May shot back, "There is certain confidential information in the reports, which means that it would not be appropriate to publish it," adding that the report could be seen by government officials on a privy basis.


In early July, Lucas questioned the delayed report, stating "To defeat terror it's vital that politicians have full view of the facts, even if they are inconvenient for the government."
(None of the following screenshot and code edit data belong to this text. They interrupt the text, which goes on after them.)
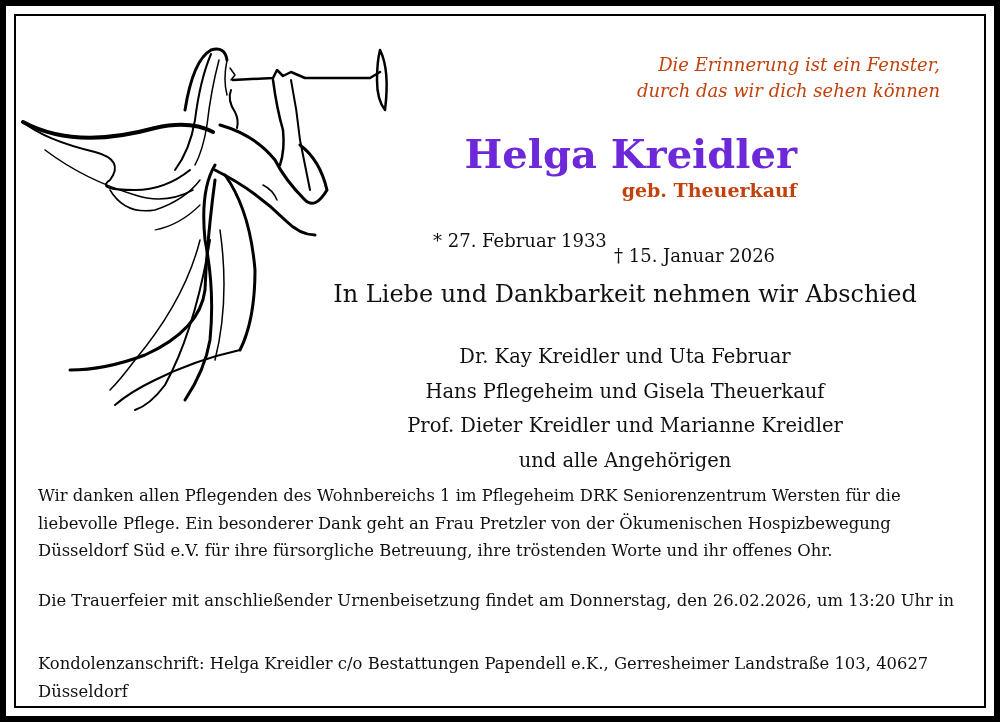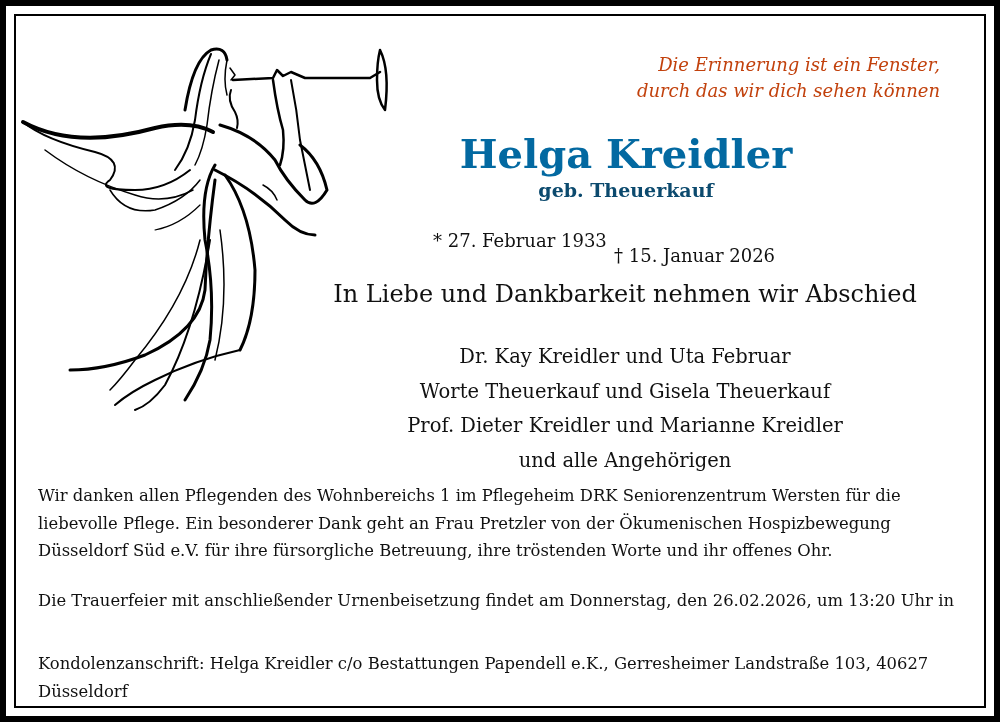--- a/index.html
+++ b/index.html
@@ -1,22 +1,22 @@
 <!DOCTYPE html>
 <html><head>
 <meta charset="utf-8">
 <style>
   html, body { margin: 0; padding: 0; background: #ffffff; }
   body { width: 1000px; height: 722px; overflow: hidden; position: relative; font-family: "DejaVu Serif", "Liberation Serif", serif; color: #111111; }
   .frame-outer { position: absolute; left: 0; top: 0; width: 1000px; height: 722px; box-sizing: border-box; border: 6px solid #000; background: #fff; }
   .frame-inner { position: absolute; left: 8px; top: 8px; right: 8px; bottom: 8px; border: 2px solid #000; background: #fff; }
   .angel { position: absolute; left: 15px; top: 40px; width: 385px; height: 375px; }
   .quote { position: absolute; right: 60px; top: 52px; text-align: right; font-style: italic; font-size: 18px; line-height: 26px; color: #c2410c; }
-  .name { position: absolute; left: 455px; top: 130px; width: 342px; text-align: center; font-weight: bold; font-size: 40px; line-height: 48px; letter-spacing: 0px; color: #0369a1; }
-  .maiden { position: absolute; left: 455px; top: 178px; width: 342px; text-align: center; font-weight: bold; font-size: 19px; line-height: 24px; color: #0c4a6e; }
+  .name { position: absolute; left: 455px; top: 130px; width: 342px; text-align: right; font-weight: bold; font-size: 40px; line-height: 48px; letter-spacing: 0px; color: #6d28d9; }
+  .maiden { position: absolute; left: 455px; top: 178px; width: 342px; text-align: right; font-weight: bold; font-size: 19px; line-height: 24px; color: #c2410c; }
   .dates { position: absolute; top: 229px; font-size: 18px; line-height: 24px; }
   .born { left: 420px; margin-left: 13px; }
   .died { left: 614px; margin-top: 15px; }
   .farewell { position: absolute; left: 330px; width: 590px; top: 280px; text-align: center; font-size: 24px; line-height: 28px; }
   .mourners { position: absolute; left: 330px; width: 590px; top: 340px; text-align: center; font-size: 19.5px; line-height: 34.5px; }
   .mourners div { white-space: nowrap; }
   .para { position: absolute; left: 38px; width: 930px; font-size: 16.4px; line-height: 27.5px; }
   .p1 { top: 482px; }
   .p2 { top: 587px; }
   .p3 { top: 650px; }
@@ -71,21 +71,21 @@
 <div class="name">Helga Kreidler</div>
 <div class="maiden">geb. Theuerkauf</div>
 
 <div class="dates born">* 27. Februar 1933</div>
 <div class="dates died">† 15. Januar 2026</div>
 
 <div class="farewell">In Liebe und Dankbarkeit nehmen wir Abschied</div>
 
 <div class="mourners">
   <div>Dr. Kay Kreidler und Uta Februar</div>
-  <div>Worte Theuerkauf und Gisela Theuerkauf</div>
+  <div>Hans Pflegeheim und Gisela Theuerkauf</div>
   <div>Prof. Dieter Kreidler und Marianne Kreidler</div>
   <div>und alle Angehörigen</div>
 </div>
 
 <div class="para p1">
   <span class="line">Wir danken allen Pflegenden des Wohnbereichs 1 im Pflegeheim DRK Seniorenzentrum Wersten für die</span>
   <span class="line">liebevolle Pflege. Ein besonderer Dank geht an Frau Pretzler von der Ökumenischen Hospizbewegung</span>
   <span class="line">Düsseldorf Süd e.V. für ihre fürsorgliche Betreuung, ihre tröstenden Worte und ihr offenes Ohr.</span>
 </div>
There's plenty of evidence of Saudi support for UK extremism. Former Muslim extremist Adam Deen reports in the Huffington Post:

In 2007, Dr Denis MacEoin, an Islamic studies expert at Newcastle who previously taught at the University of Fez, led a team of researchers over a two-year project, uncovering a hoard of malignant literature inside as many as a quarter of Britain’s mosques. All of it had been published and distributed by agencies linked to the government of Saudi Arabia.
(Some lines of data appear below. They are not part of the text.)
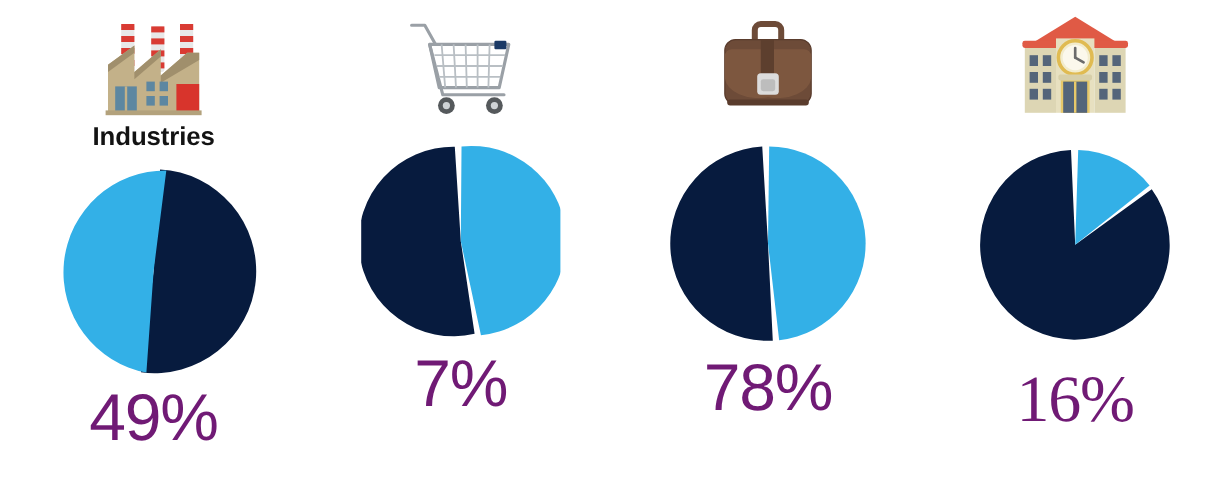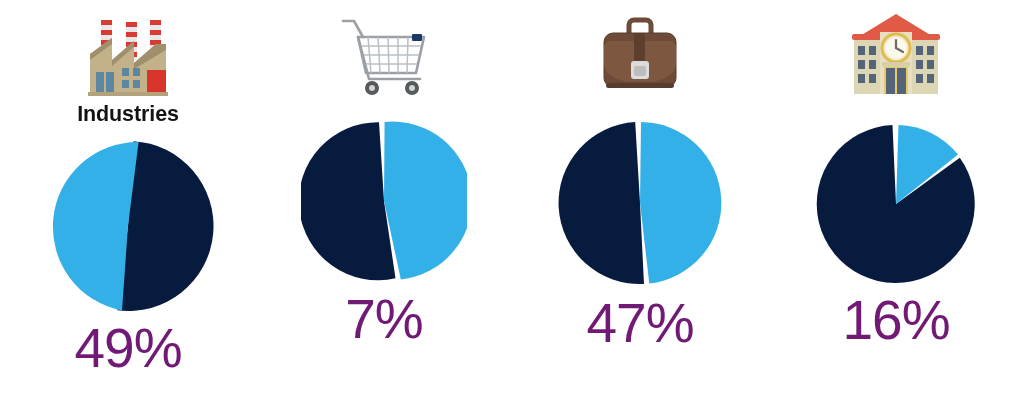--- a/index.html
+++ b/index.html
@@ -81,21 +81,21 @@
   }
 
   
   .panel.p1 .pie-wrap { margin-top: 11px; }
   .panel.p1 .panel-value { margin-top: 6px; }
   .panel.p2 .pie-wrap { margin-top: 16px; }
   .panel.p2 .panel-value { margin-top: 8px; }
   .panel.p3 .pie-wrap { margin-top: 16px; }
   .panel.p3 .panel-value { margin-top: 8px; }
   .panel.p4 .pie-wrap { margin-top: 19px; }
-  .panel.p4 .panel-value { margin-top: 6px; }
+  .panel.p4 .panel-value { margin-top: 18px; font-family: Liberation Serif, serif; }
 </style>
 </head>
 <body>
 
 <div class="board">
 
   <div class="panel p1">
     <div class="panel-icon">
       <svg width="92" height="92" viewBox="0 0 92 92" aria-hidden="true">
 
@@ -194,21 +194,21 @@
       </svg>
     </div>
     <div class="pie-wrap">
       <svg width="170" height="170" viewBox="0 0 170 170" aria-hidden="true">
 
         <path d="M 85 85 L 80.2 4.1 A 81 81 0 1 0 89.0 165.9 Z" fill="#071b3e"></path>
 
         <path d="M 85 85 L 94.3 165.5 A 81 81 0 0 0 86.0 4.0 Z" fill="#33b0e7"></path>
       </svg>
     </div>
-    <div class="panel-value">47%</div>
+    <div class="panel-value">78%</div>
   </div>
 
   <div class="panel p4">
     <div class="panel-icon">
       <svg width="100" height="92" viewBox="0 0 100 92" aria-hidden="true">
 
         <path d="M50 6 L86 28 L14 28 Z" fill="#e05a45"></path>
         <rect x="6" y="26" width="88" height="6" rx="2" fill="#e05a45"></rect>
 
         <rect x="8" y="32" width="26" height="54" fill="#ddd6b4"></rect>

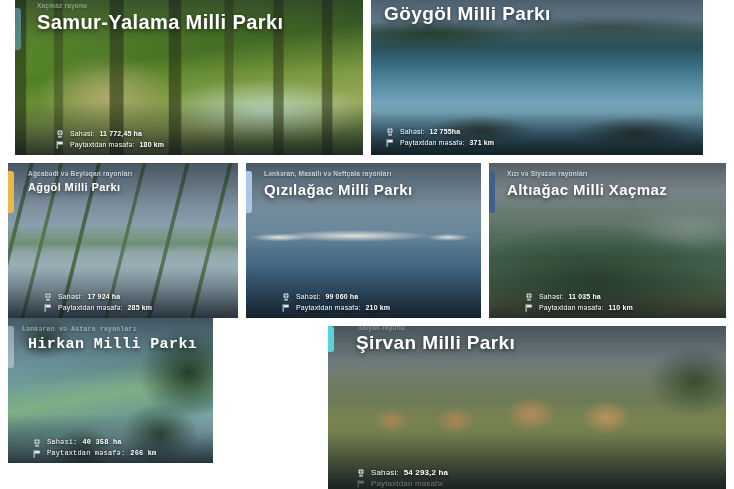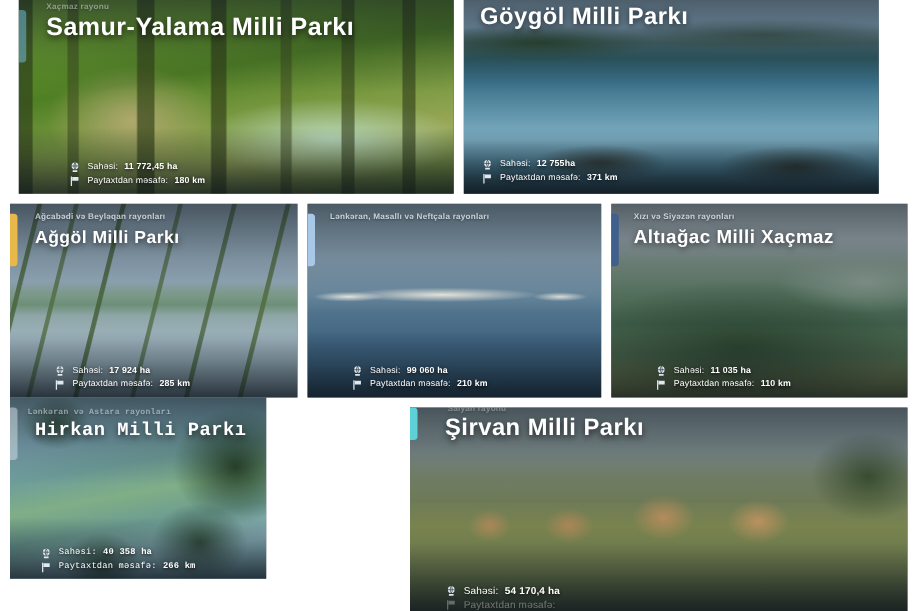--- a/index.html
+++ b/index.html
@@ -221,21 +221,21 @@
       </div>
     </div>
   </div>
 
   <div class="card" style="left:8px; top:163px; width:230px; height:155px;">
     <div class="photo ph-reed"></div>
     <div class="shade-top"></div>
     <div class="shade-bot"></div>
     <div class="accent" style="background:#e8b84b;"></div>
     <div class="subtitle" style="left:20px; top:7px;">Ağcabədi və Beyləqan rayonları</div>
-    <div class="title" style="left:20px; top:18px; font-size:14px;">Ağgöl Milli Parkı</div>
+    <div class="title" style="left:20px; top:18px; font-size:11px;">Ağgöl Milli Parkı</div>
     <div class="stats">
       <div class="stat">
         <span class="ic">
           <svg viewBox="0 0 16 16" width="10" height="10">
               <circle cx="8" cy="6" r="4.3" fill="#dfe9ef"></circle>
               <path d="M3.7 6h8.6M8 1.7c1.7 1.9 1.7 6.7 0 8.6M8 1.7C6.3 3.6 6.3 8.4 8 10.3" stroke="#3c4a54" stroke-width="1" fill="none"></path>
               <path d="M5 11.6h6v2H5z" fill="#dfe9ef"></path>
             </svg>
         </span>
         <span class="lbl">Sahəsi:</span>
@@ -253,20 +253,21 @@
       </div>
     </div>
   </div>
 
   <div class="card" style="left:246px; top:163px; width:235px; height:155px;">
     <div class="photo ph-pelican"></div>
     <div class="shade-top"></div>
     <div class="shade-bot"></div>
     <div class="accent" style="background:#a9c8e8;"></div>
     <div class="subtitle" style="left:18px; top:7px;">Lənkəran, Masallı və Neftçala rayonları</div>
+    <div class="title" style="left:18px; top:18px; font-size:15px;">Qızılağac Milli Parkı</div>
     <div class="stats">
       <div class="stat">
         <span class="ic">
           <svg viewBox="0 0 16 16" width="10" height="10">
               <circle cx="8" cy="6" r="4.3" fill="#dfe9ef"></circle>
               <path d="M3.7 6h8.6M8 1.7c1.7 1.9 1.7 6.7 0 8.6M8 1.7C6.3 3.6 6.3 8.4 8 10.3" stroke="#3c4a54" stroke-width="1" fill="none"></path>
               <path d="M5 11.6h6v2H5z" fill="#dfe9ef"></path>
             </svg>
         </span>
         <span class="lbl">Sahəsi:</span>
@@ -359,21 +360,21 @@
     <div class="stats" style="padding-left:28px; padding-bottom:0;">
       <div class="stat" style="font-size:8px;">
         <span class="ic">
           <svg viewBox="0 0 16 16" width="10" height="10">
               <circle cx="8" cy="6" r="4.3" fill="#dfe9ef"></circle>
               <path d="M3.7 6h8.6M8 1.7c1.7 1.9 1.7 6.7 0 8.6M8 1.7C6.3 3.6 6.3 8.4 8 10.3" stroke="#3c4a54" stroke-width="1" fill="none"></path>
               <path d="M5 11.6h6v2H5z" fill="#dfe9ef"></path>
             </svg>
         </span>
         <span class="lbl">Sahəsi:</span>
-        <span class="val">54 170,4 ha</span>
+        <span class="val">54 293,2 ha</span>
       </div>
       <div class="stat" style="font-size:8px; opacity:.35;">
         <span class="ic">
           <svg viewBox="0 0 16 16" width="10" height="10">
               <path d="M3.4 2v12" stroke="#dfe9ef" stroke-width="1.6" fill="none"></path>
               <path d="M4.4 2.6h8v4.6h-8z" fill="#dfe9ef"></path>
             </svg>
         </span>
         <span class="lbl">Paytaxtdan məsafə:</span>
         <span class="val"></span>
Among some of the content found in the material were recommendations to burn, stone, and throw homosexuals from mountains or tall buildings, and inflict the same on those who commit adultery or dare to leave or change their religion.

It is estimated that Saudi spending on religious causes abroad are between $2bn [£960m] and $3bn per year since 1975 (comparing favourably with what was the annual Soviet propaganda budget of $1bn during the cold war), which has been spent on 1,500 mosques, 210 Islamic centres and dozens of Muslim academies and schools.

Arming Terrorists?

Caroline Lucas' comments on arms sales to Saudi Arabia reference the £5.6 billion in weapons sold between 2010 and 2016 - a period in which Hillary Clinton sent a 2014 email to John Podesta revealing that Saudi Arabia has provided "clandestine financial and logistic support to ISIL and other radical Sunni groups in the region."
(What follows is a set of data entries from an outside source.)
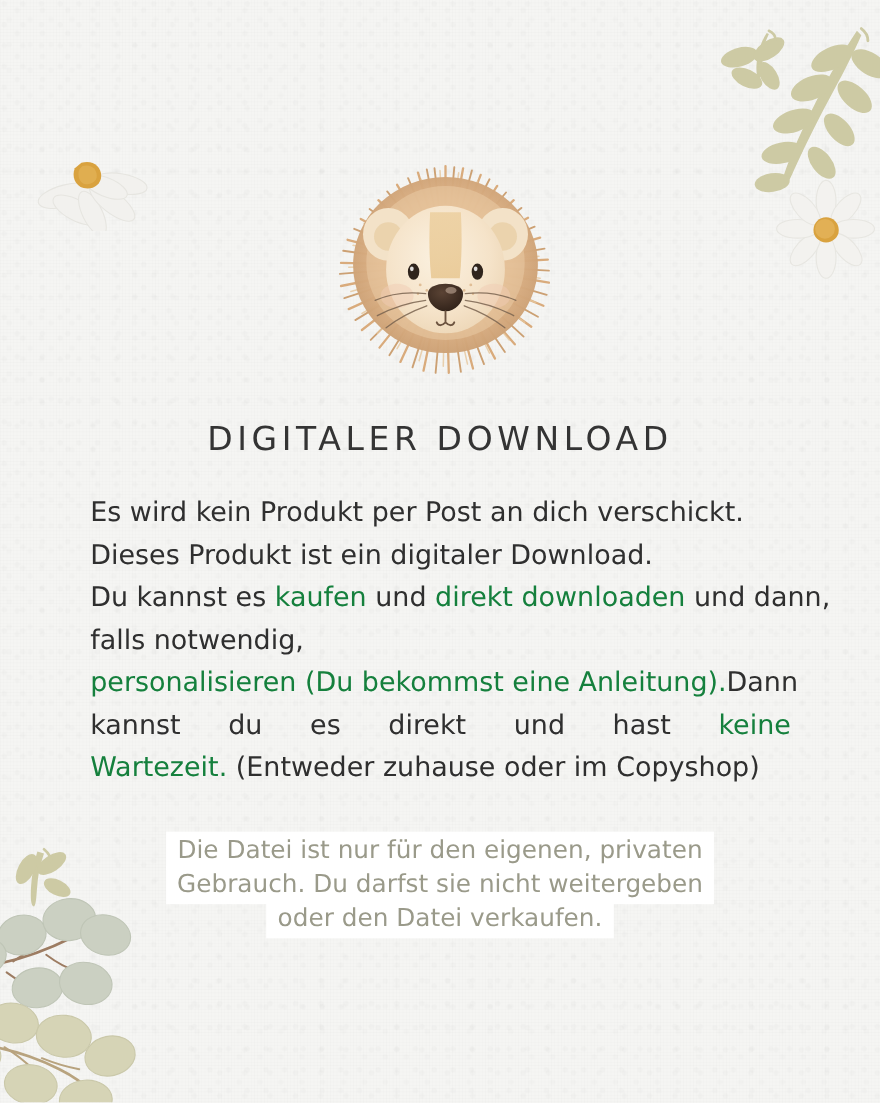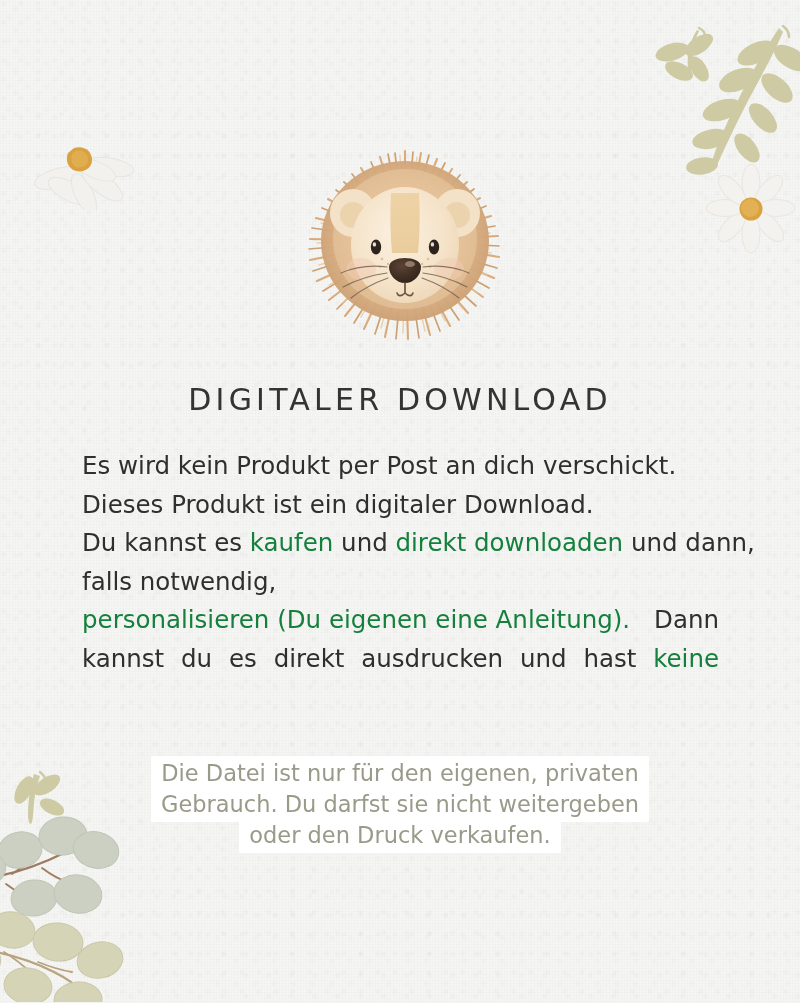--- a/index.html
+++ b/index.html
@@ -381,40 +381,42 @@
     <div class="line">
       <span>Dieses Produkt ist ein digitaler Download.</span>
     </div>
     <div class="line">
       <span>Du kannst es </span><span class="sage">kaufen</span><span> und </span><span class="sage">direkt downloaden</span><span> und dann,</span>
     </div>
     <div class="line just">
       <span>falls notwendig,</span>
     </div>
     <div class="line just">
-      <span class="sage">personalisieren (Du eigenen eine Anleitung).</span>
+      <span class="sage">personalisieren (Du bekommst eine Anleitung).</span>
         <span>Dann</span>
     </div>
     <div class="line just">
       <span>kannst</span>
         <span>du</span>
         <span>es</span>
         <span>direkt</span>
-        <span>ausdrucken</span>
         <span>und</span>
         <span>hast</span>
         <span class="sage">keine</span>
+    </div>
+    <div class="line">
+      <span class="sage">Wartezeit.</span><span> (Entweder zuhause oder im Copyshop)</span>
     </div>
   </div>
 
   <div id="footer-note">
     <span class="fline">
       <span>Die Datei ist nur für den eigenen, privaten</span>
     </span>
     <span class="fline">
       <span>Gebrauch. Du darfst sie nicht weitergeben</span>
     </span>
     <span class="fline">
-      <span>oder den Druck verkaufen.</span>
+      <span>oder den Datei verkaufen.</span>
     </span>
   </div>
 
 </div>
 
 </body></html>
Of note, the majority of the UK's estimated 3 million Muslims are Sunni - including a reported 23,000 'jihadist extremists' according to a recent report by the Times of London.

Pandering to Islam

May's decision to withhold the report is viewed by some as part of wide scale government efforts to normalize and defend Islam in the UK, given the religion's growing population which has doubled in size since 2001. Under current British rule, criticism of negative Islamic values are considered hate speech, and Muslim criminals claiming cultural ignorance are often granted extraordinary leniancy when compared to native citizens.

Blurred lines between extremes

The definition of "extremism" varies greatly. Some consider UK Muslims' zero tolerance for homosexuals extreme, while most people outside the Islamic faith find the the 11,000 reported Quran-sanctioned honor crimes within the UK from 2010-2014 extreme - crimes which often consist of abductions, beatings, and murders inflicted upon women over perceived embarassment they have caused their family's reputation. Then there's the Muslim community's acceptance of 'extreme' acts, which varies by region.

"Unfortunately they [the figures] do not show the real extent of the problem. So many crimes are unreported because the perpetrators are often the victim's own family.


"We need a national strategy for all agencies - including police forces, courts, and schools - to be trained and to work together to end this problem." -Diana Nammi, Director Iranian and Kurdish Women's Rights Organization

Does Saudi funding of extremism extend to hate-preaching Imams such as open ISIS supporter Anjem Choudary currently serving a five year, six month prison sentence? Absolutely - as evidenced by the MacEoin study. Moreover, Islam in the UK is becoming more hard-line as time goes on. As The Spectator detailed in 2014: "Islam in Britain is dominated by a very specific, and rather illiberal, version of the faith — one that, if anything, seems to be becoming more conservative over time."

If the government report Theresa May is withholding reveals that that Saudi Arabia has been providing "clandestine and logistic support" to Islamic extremist groups operating within the UK, the implications will be far reaching - especially when one ponders the Gulf nation's recently acquired seat on the UN Human Rights Council, and their March commitment to help eradicate ISIS alongside Israel and the United States.